La S.AR.L Midex réplique que Madame [T] était plus expérimentée que [G] [A], qu'elle était plus autonome et responsable, que le travail de [G] [A] était bien plus lent que celui de Madame [T] et de moindre qualité, ce qui justifiait la différence dénoncée par l'appelante.

[G] [A] verse aux débats ses bulletins de salaires et ceux de Madame [T].

Selon les bulletins de paie de chacune d'elles,

- [G] [A] avait une ancienneté remontant au 2 novembre 2000, occupait un emploi de saisie, qualification «employé», niveau 1 coefficient 160, percevait un salaire de 1 485,05 €,

- Madame [T], engagée le 1er mars 1997, occupait le même emploi, avait les mêmes qualification et coefficient (160), son salaire étant fixé à la somme de 1 727,57 €.

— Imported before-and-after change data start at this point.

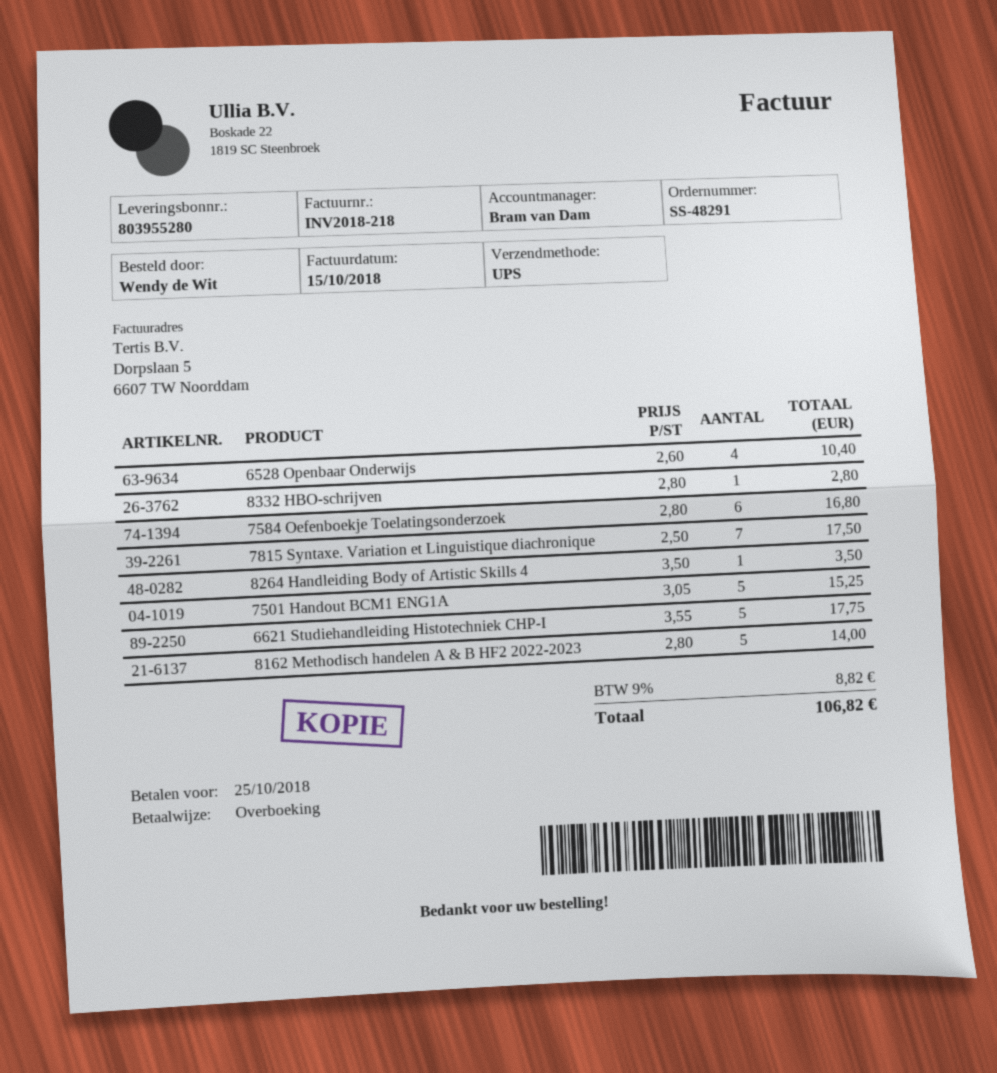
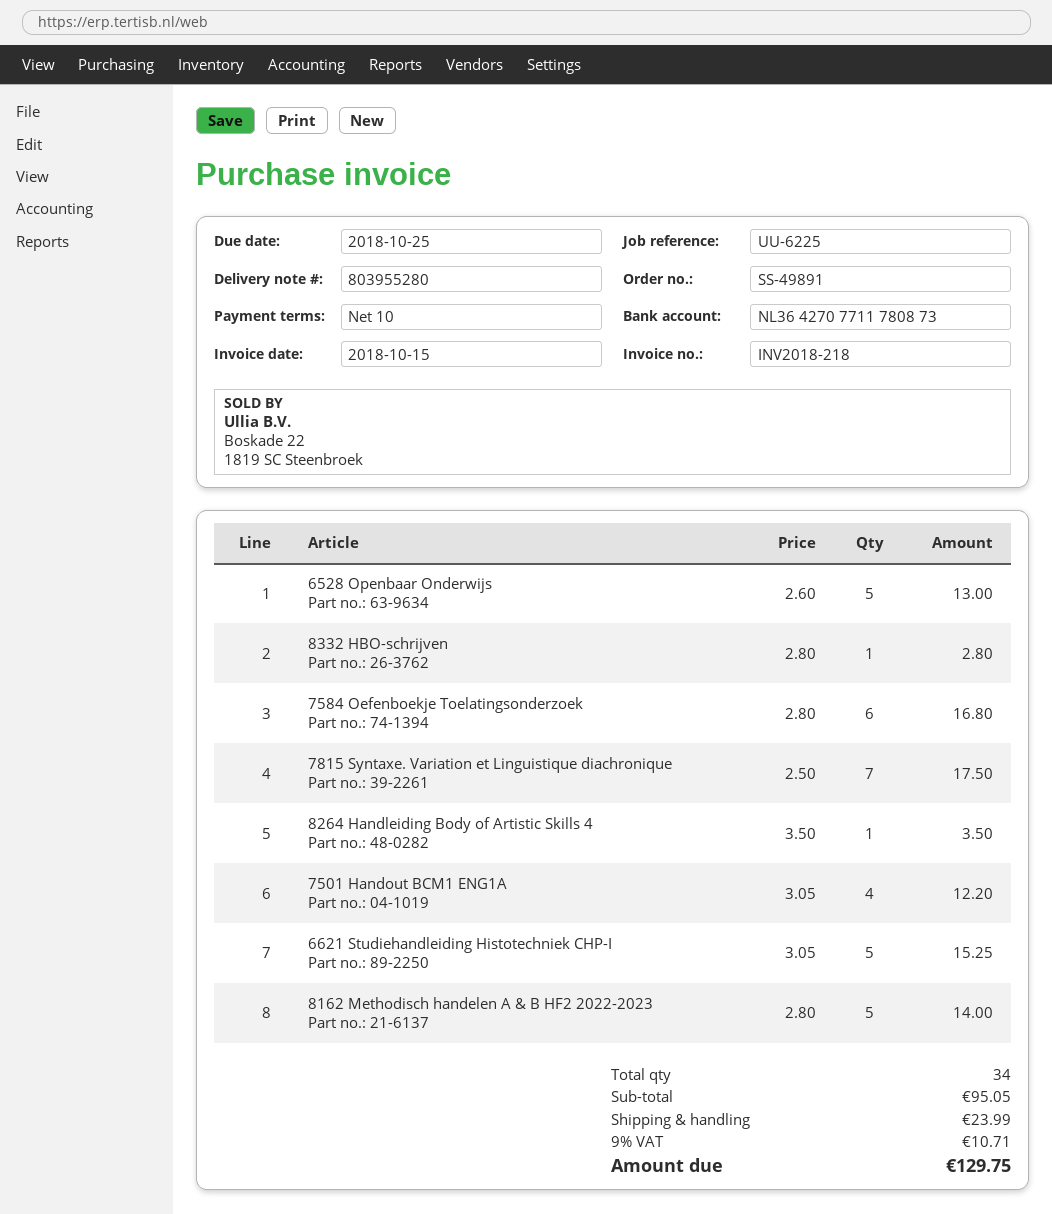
order number: SS-48291 -> SS-49891
6528 Openbaar Onderwijs: 4 x 2.60 = 10.40 -> 5 x 2.60 = 13.00
7501 Handout BCM1 ENG1A: 5 x 3.05 = 15.25 -> 4 x 3.05 = 12.20
6621 Studiehandleiding Histotechniek CHP-I: 5 x 3.55 = 17.75 -> 5 x 3.05 = 15.25
shipping: none -> 23.99
tax: 9% = 8.82 -> 9% = 10.71
total: 106.82 -> 129.75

[G] [A] communique également une attestation émanant de Madame [T] indiquant qu'elles effectuaient toutes deux les mêmes tâches, y compris celle consistant à former les nouvelles opératrices de saisie, ce que confirment Mesdames [U] et [N].

Madame [T] atteste en ces termes :

'J'ai été embauchée en mars 1997 comme opératrice de saisie pour saisir des bordereaux de différents clients pour diverses destinations. Ce poste ne nécessite aucun diplôme juste la connaissance du clavier. Celui-ci n'a pas évolué ni subi de changement depuis mon arrivée dans la société ni d'avoir bénéficié d'aucune promotion.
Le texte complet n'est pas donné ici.